- **Task to complete**:
Your task is to copy the stretch of lines in the records below that begins with the line containing "- Evaluation: combining" and ends with the line containing "and Deployment phases.", exactly as written, with nothing added.

- **The data**:
*** Block opens ***
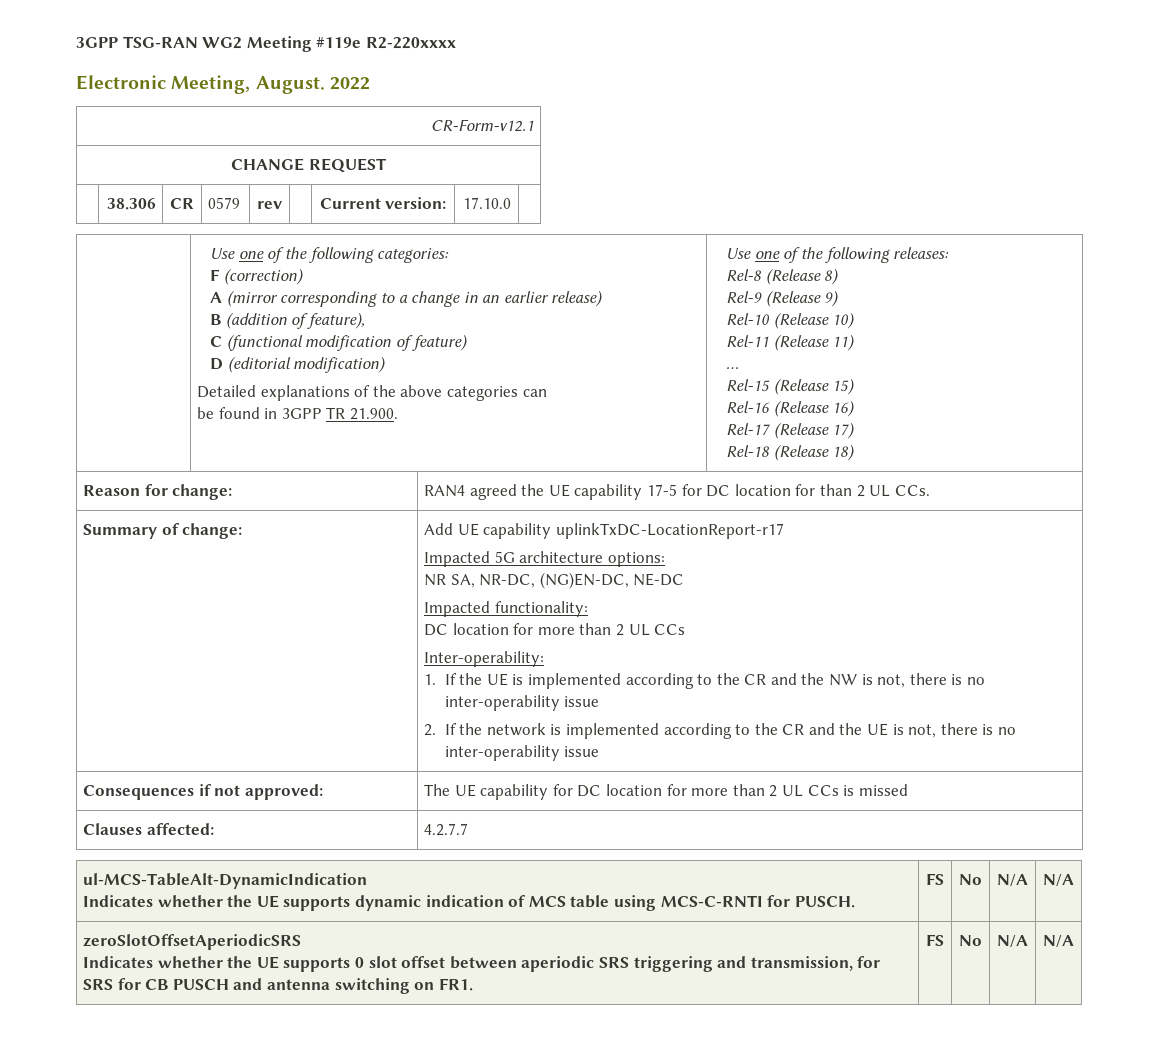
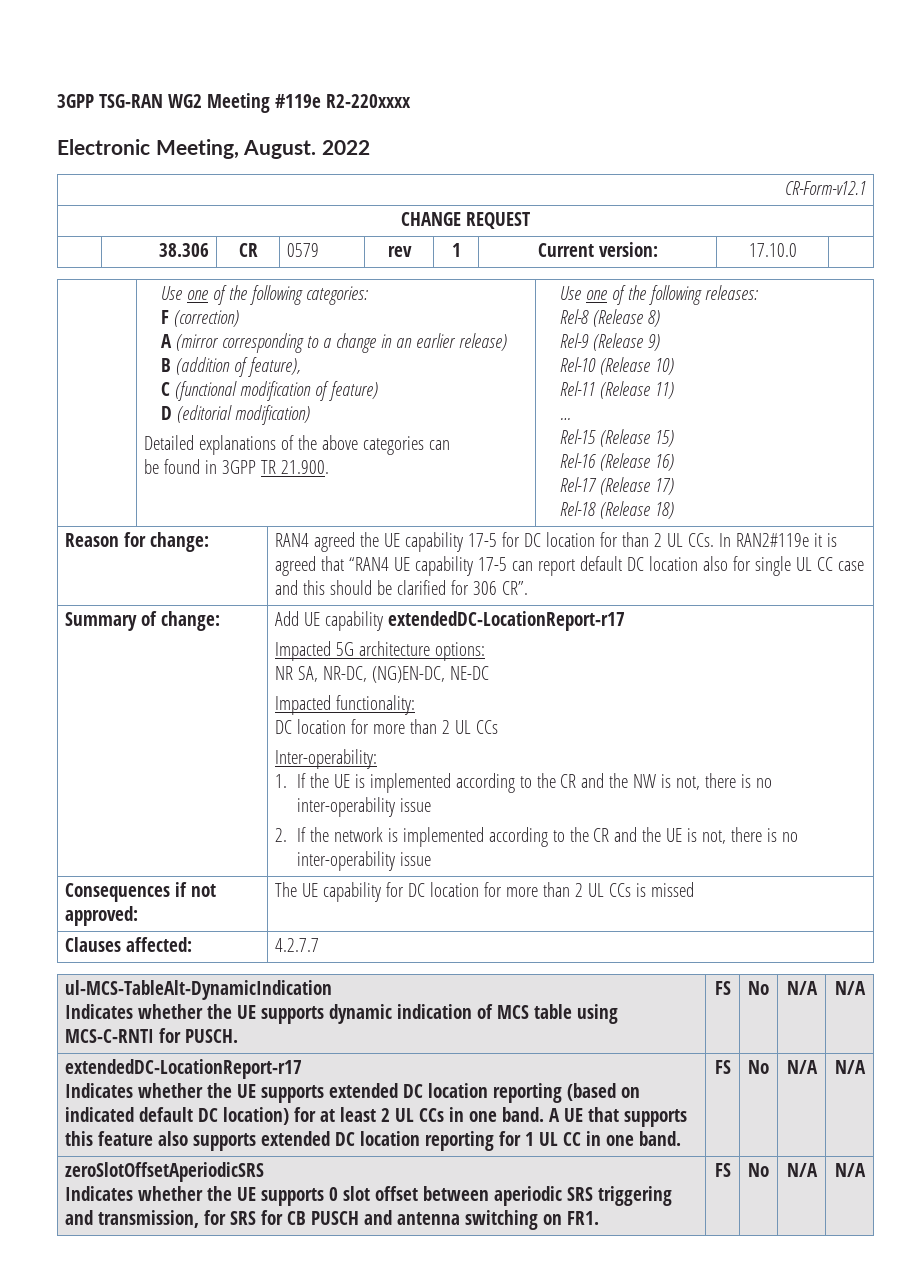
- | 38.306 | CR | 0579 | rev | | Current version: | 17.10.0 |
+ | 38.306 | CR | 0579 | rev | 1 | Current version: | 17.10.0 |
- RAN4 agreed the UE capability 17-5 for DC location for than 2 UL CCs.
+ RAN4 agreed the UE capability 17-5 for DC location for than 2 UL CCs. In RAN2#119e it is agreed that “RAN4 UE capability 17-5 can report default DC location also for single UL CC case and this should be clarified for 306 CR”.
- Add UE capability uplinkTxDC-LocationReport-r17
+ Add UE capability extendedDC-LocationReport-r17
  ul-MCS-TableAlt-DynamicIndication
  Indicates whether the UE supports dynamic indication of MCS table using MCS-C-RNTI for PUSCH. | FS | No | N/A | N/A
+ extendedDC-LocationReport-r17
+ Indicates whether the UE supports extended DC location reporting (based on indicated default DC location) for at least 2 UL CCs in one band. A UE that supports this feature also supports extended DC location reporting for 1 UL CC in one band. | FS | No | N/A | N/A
*** Block closes ***
*** Block opens ***
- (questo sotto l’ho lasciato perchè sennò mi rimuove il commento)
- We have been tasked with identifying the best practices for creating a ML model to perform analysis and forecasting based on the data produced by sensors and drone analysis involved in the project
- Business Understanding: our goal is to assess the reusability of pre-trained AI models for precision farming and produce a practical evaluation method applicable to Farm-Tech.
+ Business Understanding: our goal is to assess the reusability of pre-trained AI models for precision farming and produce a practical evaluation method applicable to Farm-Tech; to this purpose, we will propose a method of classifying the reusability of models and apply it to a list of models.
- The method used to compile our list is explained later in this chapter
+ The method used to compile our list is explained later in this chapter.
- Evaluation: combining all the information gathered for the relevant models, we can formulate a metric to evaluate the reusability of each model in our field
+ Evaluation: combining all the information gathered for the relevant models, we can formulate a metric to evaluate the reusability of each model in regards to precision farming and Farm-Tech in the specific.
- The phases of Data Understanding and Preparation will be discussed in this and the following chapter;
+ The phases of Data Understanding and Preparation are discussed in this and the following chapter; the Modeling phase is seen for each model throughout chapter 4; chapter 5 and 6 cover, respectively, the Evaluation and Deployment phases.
*** Block closes ***
*** Block opens ***
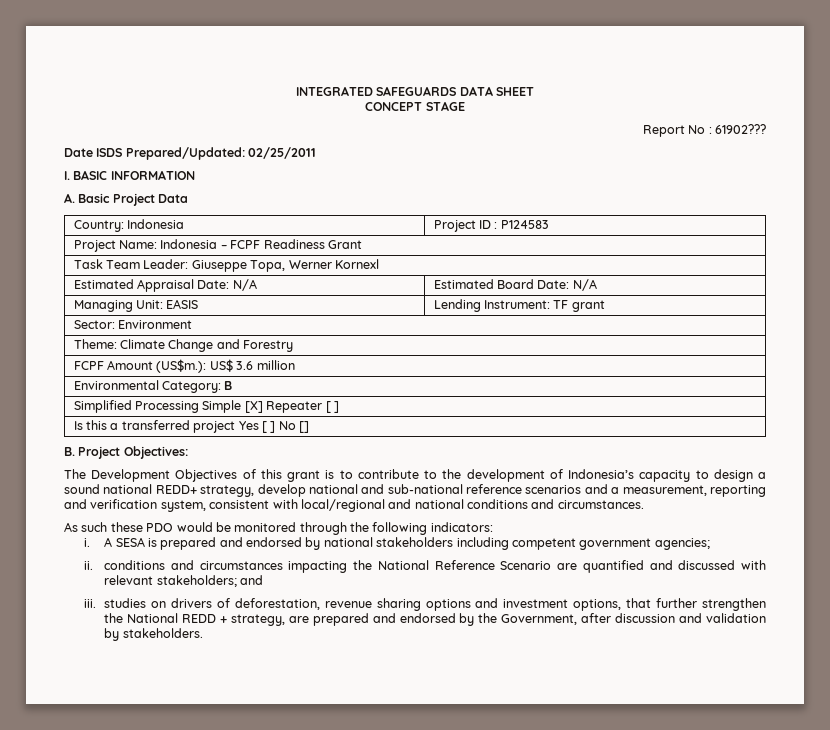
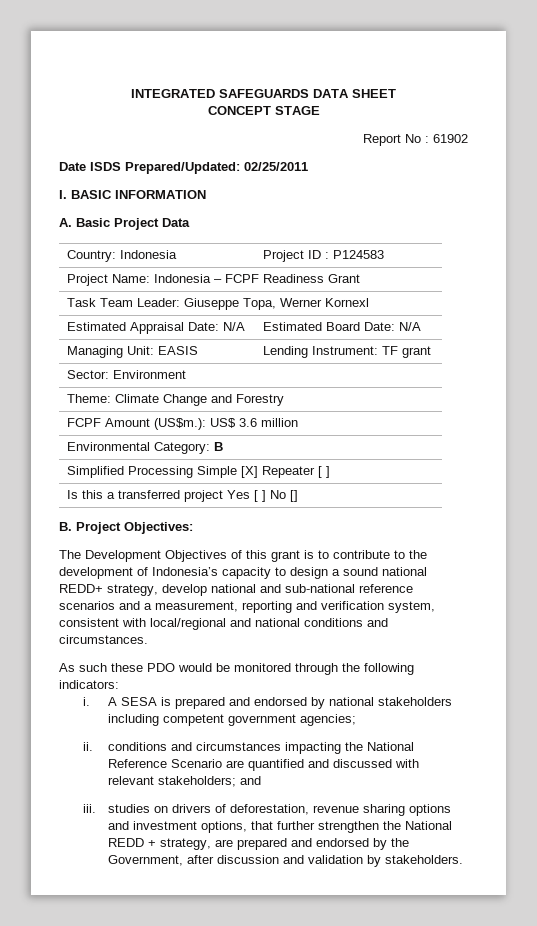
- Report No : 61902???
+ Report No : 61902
*** Block closes ***
- **Written reply**:
- Evaluation: combining all the information gathered for the relevant models, we can formulate a metric to evaluate the reusability of each model in our field
+ Evaluation: combining all the information gathered for the relevant models, we can formulate a metric to evaluate the reusability of each model in regards to precision farming and Farm-Tech in the specific.
- The phases of Data Understanding and Preparation will be discussed in this and the following chapter;
+ The phases of Data Understanding and Preparation are discussed in this and the following chapter; the Modeling phase is seen for each model throughout chapter 4; chapter 5 and 6 cover, respectively, the Evaluation and Deployment phases.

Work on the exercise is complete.